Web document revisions
Content starts

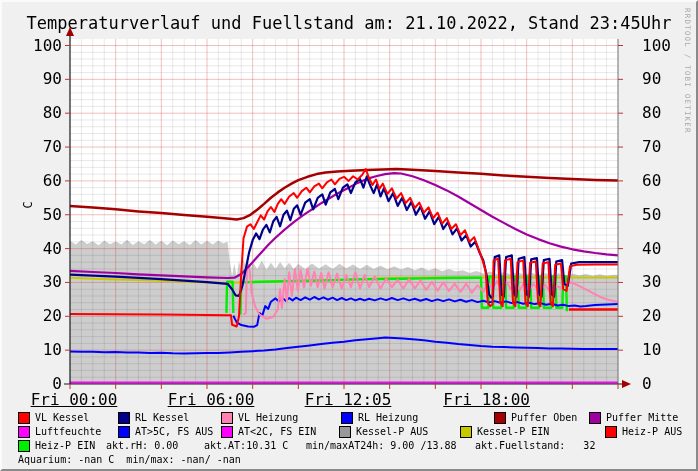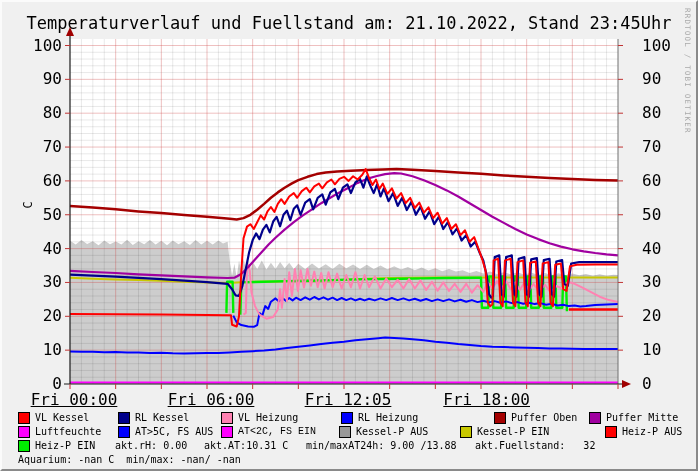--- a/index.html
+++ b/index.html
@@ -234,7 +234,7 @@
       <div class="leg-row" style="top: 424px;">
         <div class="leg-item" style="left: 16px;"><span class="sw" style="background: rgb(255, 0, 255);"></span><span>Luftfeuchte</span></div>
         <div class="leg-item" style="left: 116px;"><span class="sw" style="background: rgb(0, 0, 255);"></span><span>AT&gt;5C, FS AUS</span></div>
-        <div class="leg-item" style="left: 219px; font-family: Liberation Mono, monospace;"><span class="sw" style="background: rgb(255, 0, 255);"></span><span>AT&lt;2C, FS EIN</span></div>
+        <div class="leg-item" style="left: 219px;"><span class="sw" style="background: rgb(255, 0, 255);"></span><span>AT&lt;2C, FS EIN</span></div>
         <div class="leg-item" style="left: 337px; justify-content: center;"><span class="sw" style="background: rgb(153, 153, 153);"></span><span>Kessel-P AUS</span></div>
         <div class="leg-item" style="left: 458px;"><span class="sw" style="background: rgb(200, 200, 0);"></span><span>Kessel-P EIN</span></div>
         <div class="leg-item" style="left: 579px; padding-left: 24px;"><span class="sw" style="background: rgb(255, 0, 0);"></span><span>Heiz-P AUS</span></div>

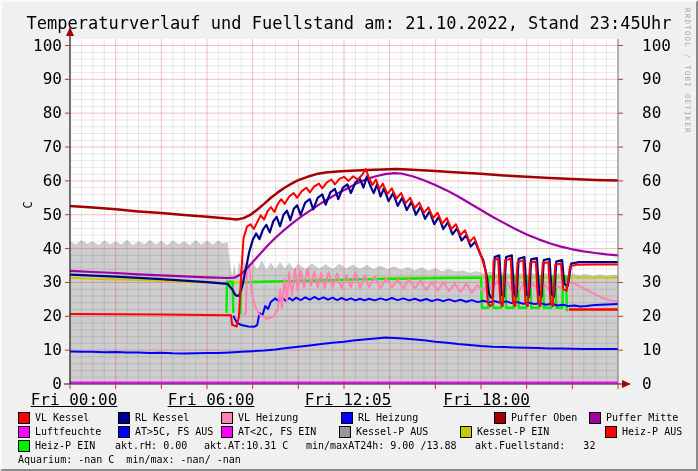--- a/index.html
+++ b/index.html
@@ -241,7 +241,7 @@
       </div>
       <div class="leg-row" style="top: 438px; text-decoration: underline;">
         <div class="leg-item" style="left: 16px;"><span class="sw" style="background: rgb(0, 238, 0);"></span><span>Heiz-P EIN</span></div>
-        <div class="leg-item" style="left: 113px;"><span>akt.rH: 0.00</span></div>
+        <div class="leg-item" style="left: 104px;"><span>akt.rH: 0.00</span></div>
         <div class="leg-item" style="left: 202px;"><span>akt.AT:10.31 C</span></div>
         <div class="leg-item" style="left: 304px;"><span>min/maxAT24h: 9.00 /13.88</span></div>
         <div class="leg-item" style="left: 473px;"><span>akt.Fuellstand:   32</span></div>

Content ends

◆ **WHAT YOU WILL DO**
Once the pictures are set aside, repeat each entry exactly as it stands.

◆ **RESULT OF THE EXERCISE**
--- a/index.html
+++ b/index.html
@@ -234,7 +234,7 @@
       <div class="leg-row" style="top: 424px;">
         <div class="leg-item" style="left: 16px;"><span class="sw" style="background: rgb(255, 0, 255);"></span><span>Luftfeuchte</span></div>
         <div class="leg-item" style="left: 116px;"><span class="sw" style="background: rgb(0, 0, 255);"></span><span>AT&gt;5C, FS AUS</span></div>
-        <div class="leg-item" style="left: 219px; font-family: Liberation Mono, monospace;"><span class="sw" style="background: rgb(255, 0, 255);"></span><span>AT&lt;2C, FS EIN</span></div>
+        <div class="leg-item" style="left: 219px;"><span class="sw" style="background: rgb(255, 0, 255);"></span><span>AT&lt;2C, FS EIN</span></div>
         <div class="leg-item" style="left: 337px; justify-content: center;"><span class="sw" style="background: rgb(153, 153, 153);"></span><span>Kessel-P AUS</span></div>
         <div class="leg-item" style="left: 458px;"><span class="sw" style="background: rgb(200, 200, 0);"></span><span>Kessel-P EIN</span></div>
         <div class="leg-item" style="left: 579px; padding-left: 24px;"><span class="sw" style="background: rgb(255, 0, 0);"></span><span>Heiz-P AUS</span></div>

--- a/index.html
+++ b/index.html
@@ -241,7 +241,7 @@
       </div>
       <div class="leg-row" style="top: 438px; text-decoration: underline;">
         <div class="leg-item" style="left: 16px;"><span class="sw" style="background: rgb(0, 238, 0);"></span><span>Heiz-P EIN</span></div>
-        <div class="leg-item" style="left: 113px;"><span>akt.rH: 0.00</span></div>
+        <div class="leg-item" style="left: 104px;"><span>akt.rH: 0.00</span></div>
         <div class="leg-item" style="left: 202px;"><span>akt.AT:10.31 C</span></div>
         <div class="leg-item" style="left: 304px;"><span>min/maxAT24h: 9.00 /13.88</span></div>
         <div class="leg-item" style="left: 473px;"><span>akt.Fuellstand:   32</span></div>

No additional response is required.